Preheating of the inlet air and diesel is done by recovery and utilization of waste heat which is expelled to environment
through exhaust. Some portion of heat which is generated by the combustion of fuel is converted into useful work
and rest is discharged to atmosphere as waste. In this study our emphasis is to review the utilization of waste heat for
preheating purpose to enhance the performance of the engine and control the emission level to some extent.
Increasing in the preheating temperature causes the enhancement of combustion efficiency and the overall
performance of the engine. The utilization of waste heat reduces the exhaust temperature thereby reduces the NOx
level. The effect of varying inlet temperature of air and fuel will be evaluated in terms of thermal efficiency, specific
fuel consumption, carbon monoxide, hydrocarbons and oxides of nitrogen.
KEYWORDS: preheating inlet air & diesel, waste heat utilization, performance of diesel engine, emissions, NOx.
INTRODUCTION:
Experiencing the current trend, we are well known to the fact of energy crises.

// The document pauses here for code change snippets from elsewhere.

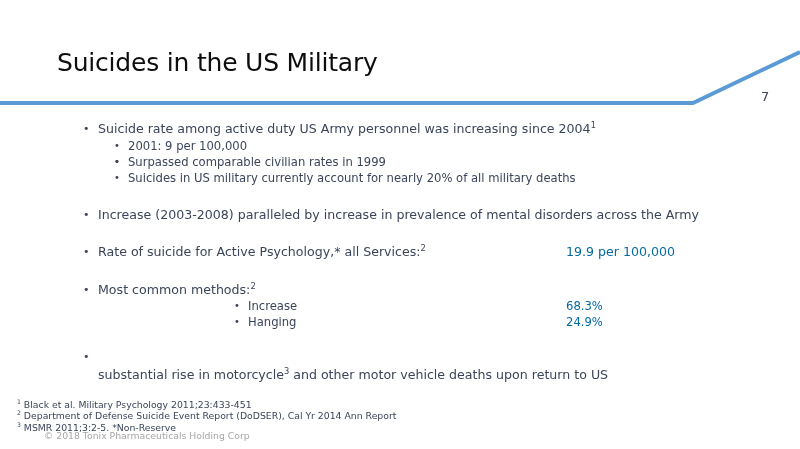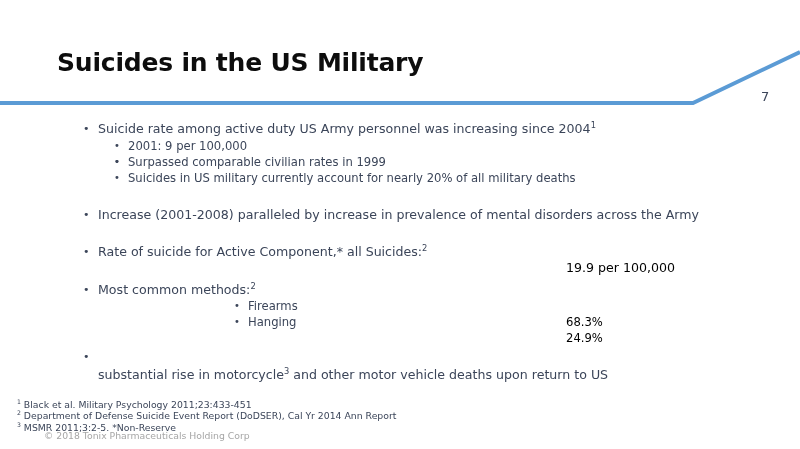--- a/index.html
+++ b/index.html
@@ -18,21 +18,21 @@
     overflow: hidden;
   }
 
   
   .slide-title {
     position: absolute;
     left: 57px;
     top: 48px;
     font-family: "DejaVu Sans", sans-serif;
     font-size: 25px;
-    font-weight: bold;
+    font-weight: normal;
     color: #0d0d0d;
     letter-spacing: -0.2px;
     white-space: nowrap;
   }
   .header-rule {
     position: absolute;
     left: 0;
     top: 40px;
     width: 800px;
     height: 70px;
@@ -91,24 +91,24 @@
     padding-left: 248px;
     font-size: 11.6px;
     line-height: 16px;
   }
   .lvl2deep > .mark { left: 234px; top: 0; font-size: 10px; }
 
   
   .valcol {
     position: absolute;
     left: 566px;
-    top: 16px;
+    top: 0;
     font-size: 12.6px;
     line-height: 17.5px;
-    color: #000000;
+    color: #0369a1;
     white-space: nowrap;
   }
   .valcol.small {
     font-size: 11.6px;
     line-height: 16px;
   }
 
   sup {
     font-size: 0.66em;
     vertical-align: super;
@@ -174,44 +174,44 @@
     </div>
     <div class="bullet lvl2">
       <span class="mark">•</span>
       <span class="txt">Suicides in US military currently account for nearly 20% of all military deaths</span>
     </div>
 
     <div class="gap-lg"></div>
 
     <div class="bullet lvl1">
       <span class="mark">•</span>
-      <span class="txt">Increase (2001-2008) paralleled by increase in prevalence of mental disorders across the Army</span>
+      <span class="txt">Increase (2003-2008) paralleled by increase in prevalence of mental disorders across the Army</span>
     </div>
 
     <div class="gap-lg"></div>
 
     <div class="blk">
       <div class="bullet lvl1">
         <span class="mark">•</span>
-        <span class="txt"><span>Rate of suicide for Active Component,* all Suicides:</span><sup>2</sup></span>
+        <span class="txt"><span>Rate of suicide for Active Psychology,* all Services:</span><sup>2</sup></span>
       </div>
       <div class="valcol">19.9 per 100,000</div>
     </div>
 
     <div class="gap-lg"></div>
 
     <div class="bullet lvl1">
       <span class="mark">•</span>
       <span class="txt"><span>Most common methods:</span><sup>2</sup></span>
     </div>
 
     <div class="blk">
       <div class="bullet lvl2deep">
         <span class="mark">•</span>
-        <span class="txt">Firearms</span>
+        <span class="txt">Increase</span>
       </div>
       <div class="valcol small">68.3%</div>
     </div>
 
     <div class="blk">
       <div class="bullet lvl2deep">
         <span class="mark">•</span>
         <span class="txt">Hanging</span>
       </div>
       <div class="valcol small">24.9%</div>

In this scenario of energy crises internal
combustion engine are the major consumer of fossil fuel but also from the past centuries internal combustion engines are the
primary source for power development. Heat is generated in the engine by the combustion of fuel but only 30% to 40% of the
total generated heat is converted into useful work and the rest is expelled to the environment in the form of exhaust gases [1],
resulting in the entropy rise and serious environmental pollution. So, it is of great concern to utilize this waste heat into useful
work by employing some techniques for development of waste heat recovery systems.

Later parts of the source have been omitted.